# How do you find the derivative of y=xlnx?

Dec 29, 2016

Use the product rule. $y ' = \ln \left(x\right) + 1$.

#### Explanation:

You'll need the product rule for this one. The product rule is given by:

$= \left(f \left(x\right) \cdot g \left(x\right)\right) ' = f ' \left(x\right) g \left(x\right) + f \left(x\right) g ' \left(x\right)$

In the case of $y = x \ln \left(x\right)$, $f \left(x\right) = x$ and $g \left(x\right) = \ln \left(x\right)$.

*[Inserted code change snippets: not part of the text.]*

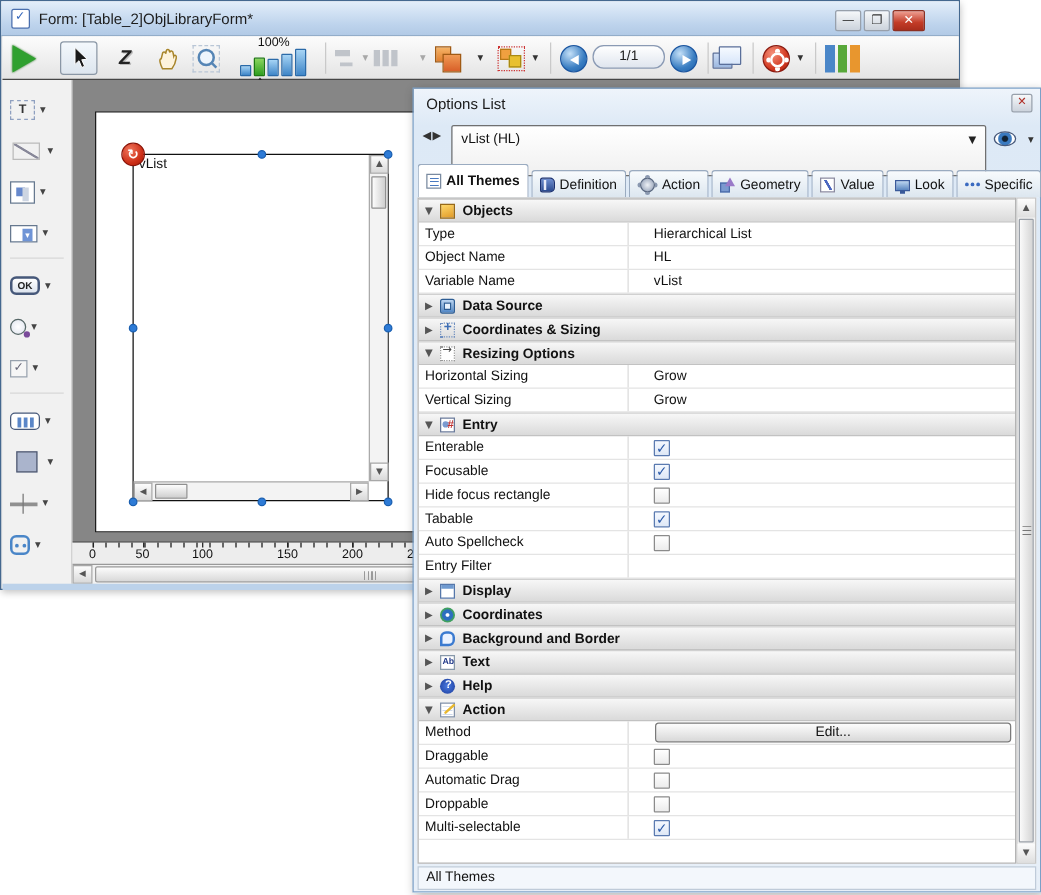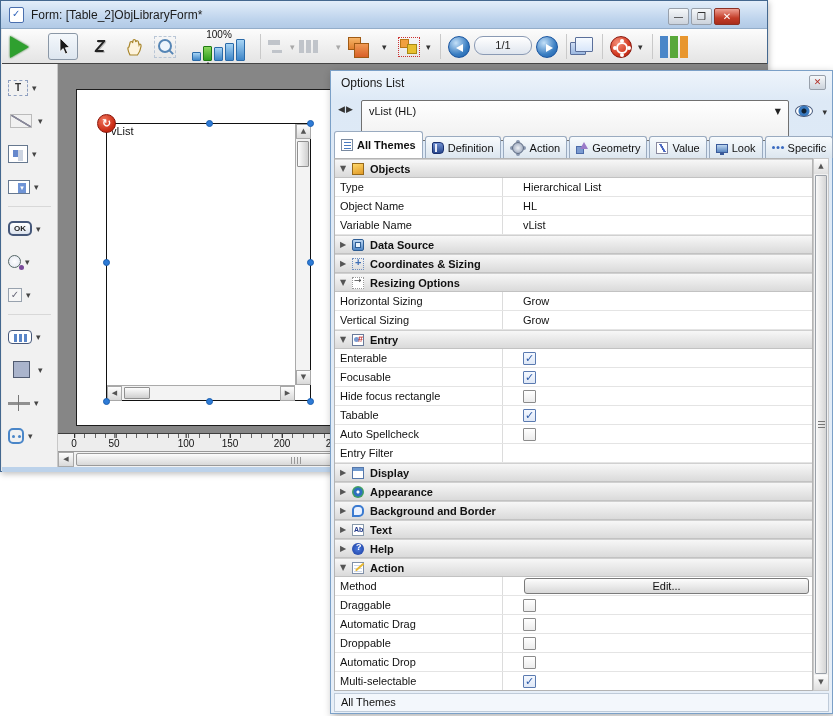"100" span.rtick { left: 128px -> 104px }
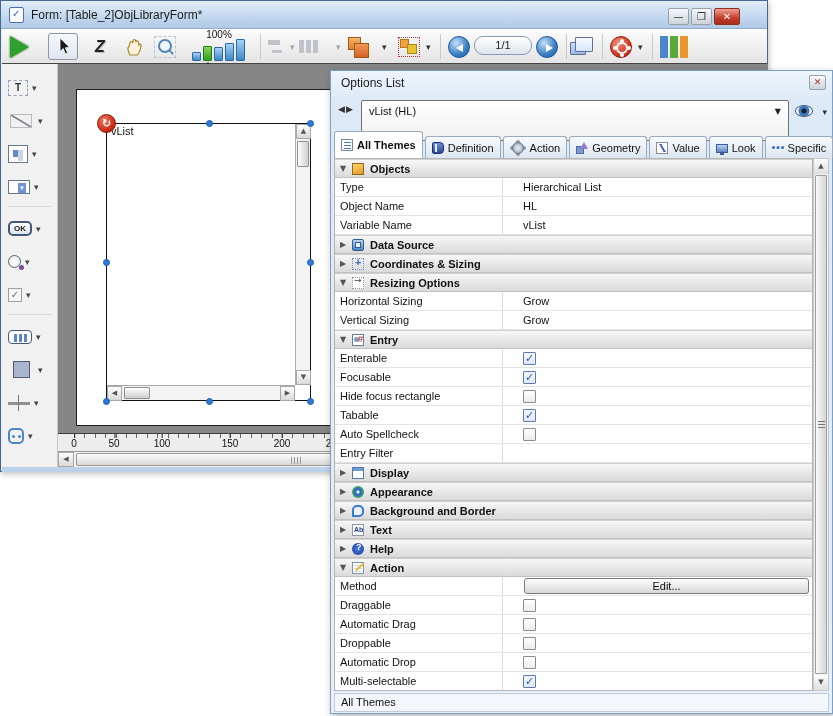"Appearance" span.glabel { text: Appearance -> Coordinates }
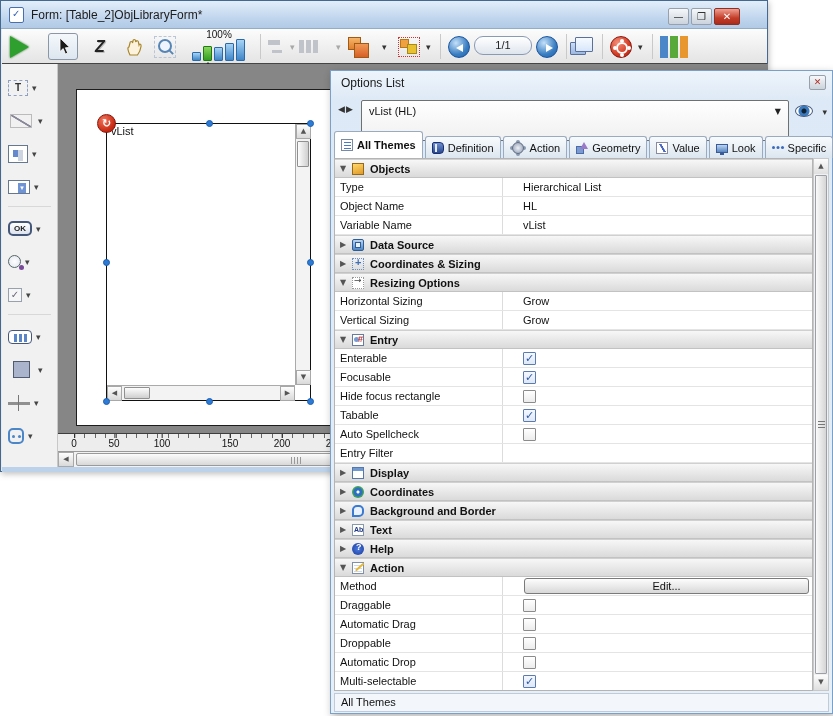"Automatic Drop" div.pl-row { html: <div> <span>Automatic Drop</span> <span> <span></span> </span> </div> -> none }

First we take the derivative of $f \left(x\right)$. The derivative of a single variable (no coefficient, not raised to any power) is $1$. We leave $g \left(x\right)$ alone, so the first half of the derivative is simply $1 \cdot \ln \left(x\right) = \ln \left(x\right)$.

Then we take the derivative of $g \left(x\right)$. The derivative of $\ln \left(x\right)$ is $\frac{1}{x}$. We leave $f \left(x\right)$ alone, so the second have of the derivative is $x \cdot \frac{1}{x} = 1$.

Putting it all together, we get $y ' = \ln \left(x\right) + 1$.

Hope this helps!